Ecosyste.ms: Awesome

An open API service indexing awesome lists of open source software.

Awesome Lists | Featured Topics | Projects

https://github.com/googlercolin/pagerank

PageRank numerical experiments
https://github.com/googlercolin/pagerank

Last synced: 3 days ago
JSON representation

PageRank numerical experiments

Awesome Lists containing this project

README

        

# PageRank

This repository contains an implementation of the PageRank algorithm in Python. The code provides various functionalities for analyzing and visualizing the PageRank scores of nodes in a graph.

## Table of Contents

- [Introduction](#introduction)
- [Installation](#installation)
- [Usage](#usage)
- [Code Structure](#code-structure)
- [Features](#features)
- [Examples](#examples)
- [Contributing](#contributing)
- [License](#license)

## Introduction

PageRank is a widely used algorithm for ranking the importance of nodes in a graph based on the structure of the graph and the connections between nodes. It was originally developed by Larry Page and Sergey Brin, the founders of Google, to rank web pages in their search engine results.

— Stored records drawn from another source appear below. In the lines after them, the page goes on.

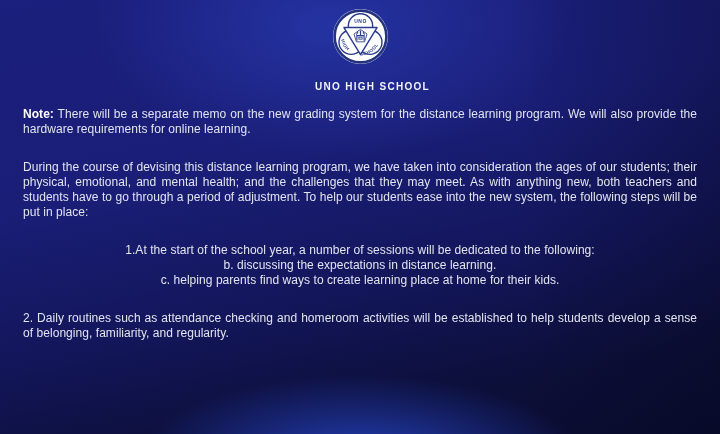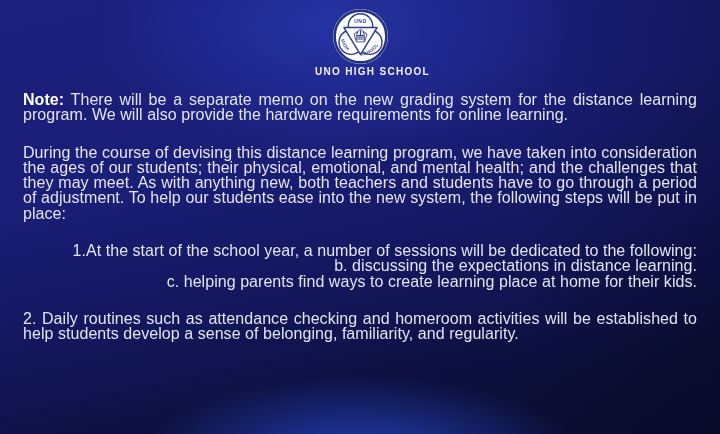"UNO HIGH SCHOOL" .school-name { margin-top: 1px -> 16px }
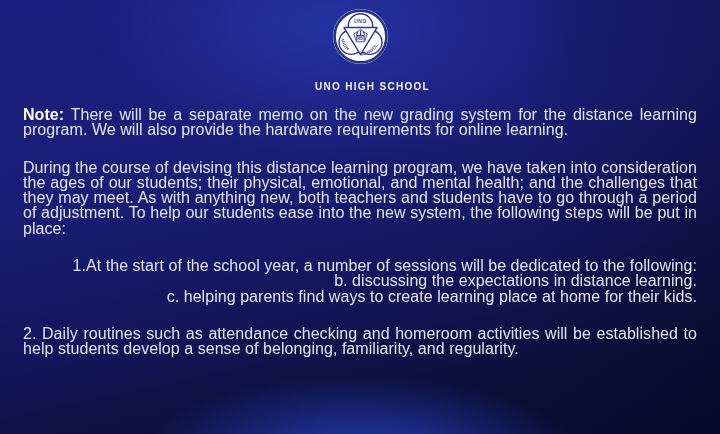"Note: There will be a" .content { font-size: 16px -> 12px }
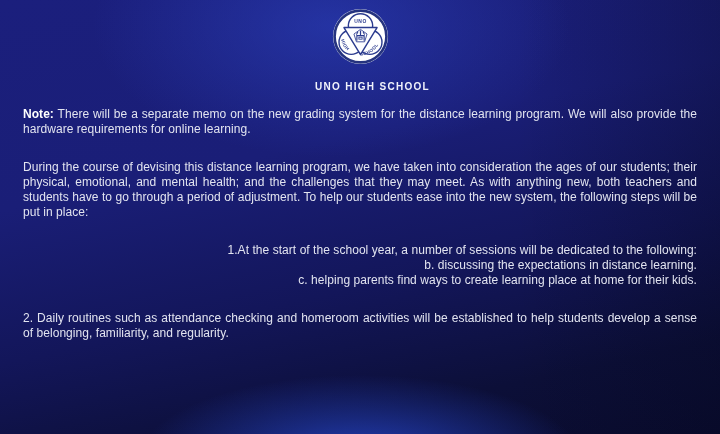"1.At the start of the" .step-line { text-align: right -> center }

This implementation focuses on exploring the behavior of the PageRank algorithm under different parameter settings, such as the damping factor and the jump matrix. It also provides functionality for visualizing the graph and the PageRank scores of nodes.

## Installation

To use the code in this repository, follow these steps:

1. Clone the repository:
```
git clone https://github.com/googlercolin/pagerank.git
```

2. Install the required dependencies:
```
pip install numpy networkx matplotlib pyspark
```

## Usage

The code consists of three main files:

1. `pagerank.py`: Contains the core implementation of the PageRank algorithm and related functions.
2. `pagerank_jump_matrix.py`: Extends the PageRank implementation to support different types of jump matrices.
3. `pagerank_mapreduce.py`: Implements the PageRank algorithm using the MapReduce programming model with PySpark.

To use the code, import the desired functions from the respective files and call them with the appropriate parameters. Refer to the code documentation and examples for more details.

## Code Structure

The code is structured as follows:

- `pagerank.py`:
- `create_directed_graph`: Converts an input graph to a directed graph, relabels nodes, and removes isolated nodes.
- `create_directed_graph_from_matrix`: Creates a directed graph from an adjacency matrix.
- `build_pagerank_matrix`: Constructs the PageRank matrix for a given graph and damping factor.
- `run_pagerank_algorithm`: Performs the PageRank algorithm using the random walk method.
- `plot_graph`: Plots the graph with optional node coloring based on PageRank scores.
- `compute_and_plot_pagerank`: Runs the PageRank algorithm on a given graph and plots the results.

- `pagerank_jump_matrix.py`:
- `build_traditional_pagerank_matrix`: Constructs the traditional PageRank matrix.
- `build_in_degree_jump_matrix`: Constructs the PageRank random jump matrix based on in-degrees.
- `build_out_degree_jump_matrix`: Constructs the PageRank random jump matrix based on out-degrees.

- `pagerank_mapreduce.py`:
- `mapper`: Mapper function for the PageRank algorithm using MapReduce.
- `reducer`: Reducer function for the PageRank algorithm using MapReduce.
- `run_pagerank_mapreduce`: Runs the PageRank algorithm using MapReduce with PySpark.

## Features
- Computation of PageRank scores using different methods
- Exploration of the impact of the damping factor and jump matrix types
- Visualization of the convergence behavior using convergence plots
- Graph plotting with node coloring based on PageRank scores
- Calculation of the Gini coefficient to measure the inequality in the distribution of PageRank scores

## Examples

The code includes example usage in the `if __name__ == "__main__":` block of each file. These examples demonstrate how to use the functions to compute PageRank scores, plot the graph, and analyze the results.

The code includes examples of small and large graphs, such as the football network, to illustrate the algorithm's performance. You can modify the code to use your own graph data or adjust the parameters as needed.

Feel free to modify the examples or create your own scripts to experiment with different graphs and parameter settings.

## Contributing

Contributions to this repository are welcome. If you find any issues or have suggestions for improvements, please open an issue or submit a pull request.

## License

This code is released under the [GNU GPL-3.0 License](LICENSE). Feel free to use, modify, and distribute the code as per the terms of the license.